DATASET EXCERPTS
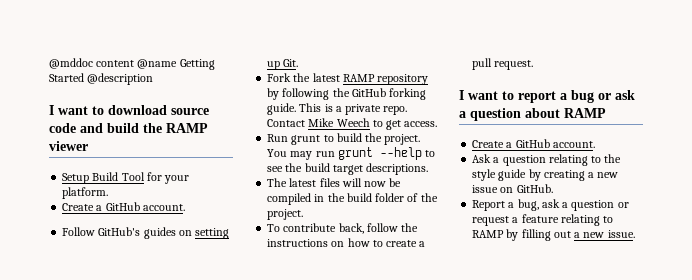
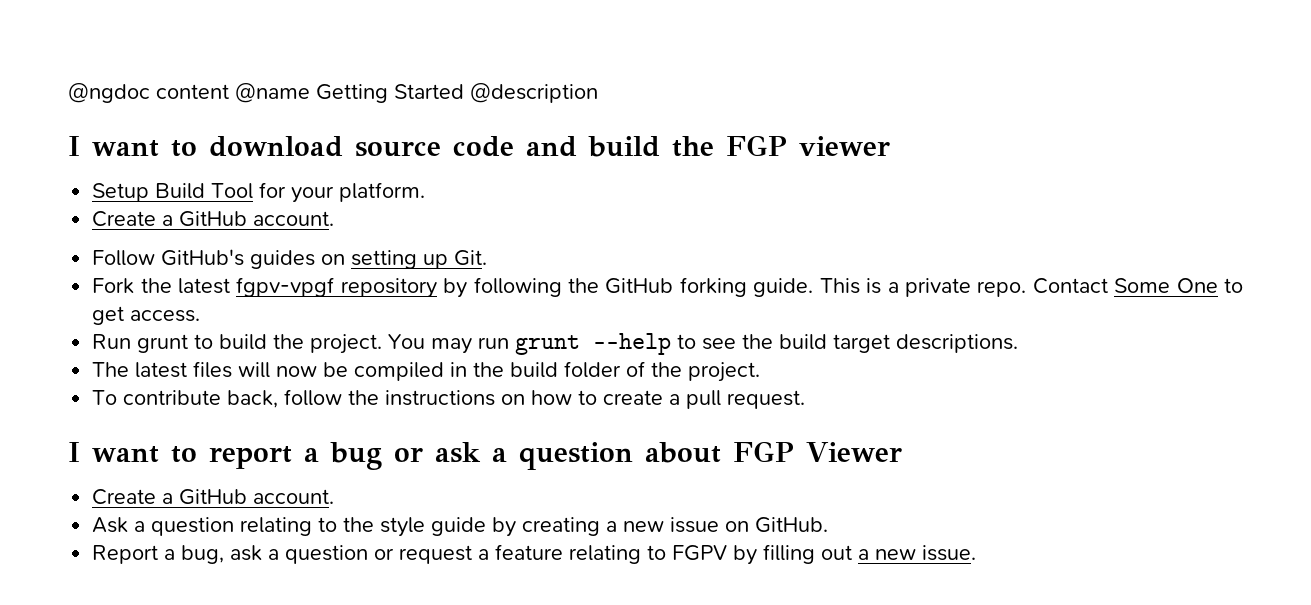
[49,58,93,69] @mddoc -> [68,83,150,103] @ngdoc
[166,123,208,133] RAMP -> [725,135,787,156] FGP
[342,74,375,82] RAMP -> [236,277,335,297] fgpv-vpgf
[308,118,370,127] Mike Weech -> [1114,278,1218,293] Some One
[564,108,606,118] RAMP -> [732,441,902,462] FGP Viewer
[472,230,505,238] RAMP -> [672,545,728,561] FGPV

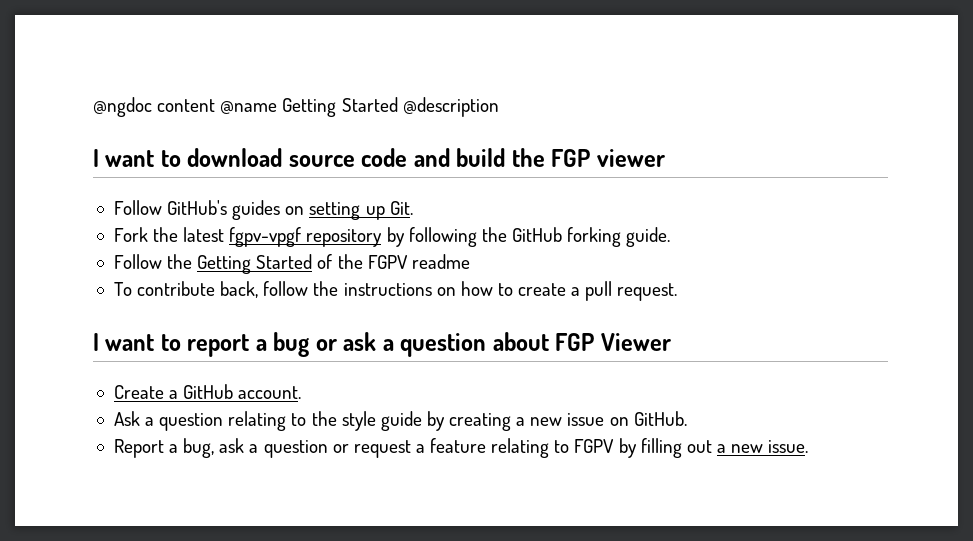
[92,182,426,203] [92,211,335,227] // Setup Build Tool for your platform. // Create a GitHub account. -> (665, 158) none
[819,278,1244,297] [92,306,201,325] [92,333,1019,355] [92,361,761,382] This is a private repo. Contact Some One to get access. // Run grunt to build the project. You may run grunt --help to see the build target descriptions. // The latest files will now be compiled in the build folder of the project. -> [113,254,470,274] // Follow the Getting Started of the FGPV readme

DIRECTIONS
The result should be every line of the data, reproduced exactly, with the images removed.

SOLVED PROBLEM
[49,58,93,69] @mddoc -> [68,83,150,103] @ngdoc
[166,123,208,133] RAMP -> [725,135,787,156] FGP
[342,74,375,82] RAMP -> [236,277,335,297] fgpv-vpgf
[308,118,370,127] Mike Weech -> [1114,278,1218,293] Some One
[564,108,606,118] RAMP -> [732,441,902,462] FGP Viewer
[472,230,505,238] RAMP -> [672,545,728,561] FGPV

[92,182,426,203] [92,211,335,227] // Setup Build Tool for your platform. // Create a GitHub account. -> (665, 158) none
[819,278,1244,297] [92,306,201,325] [92,333,1019,355] [92,361,761,382] This is a private repo. Contact Some One to get access. // Run grunt to build the project. You may run grunt --help to see the build target descriptions. // The latest files will now be compiled in the build folder of the project. -> [113,254,470,274] // Follow the Getting Started of the FGPV readme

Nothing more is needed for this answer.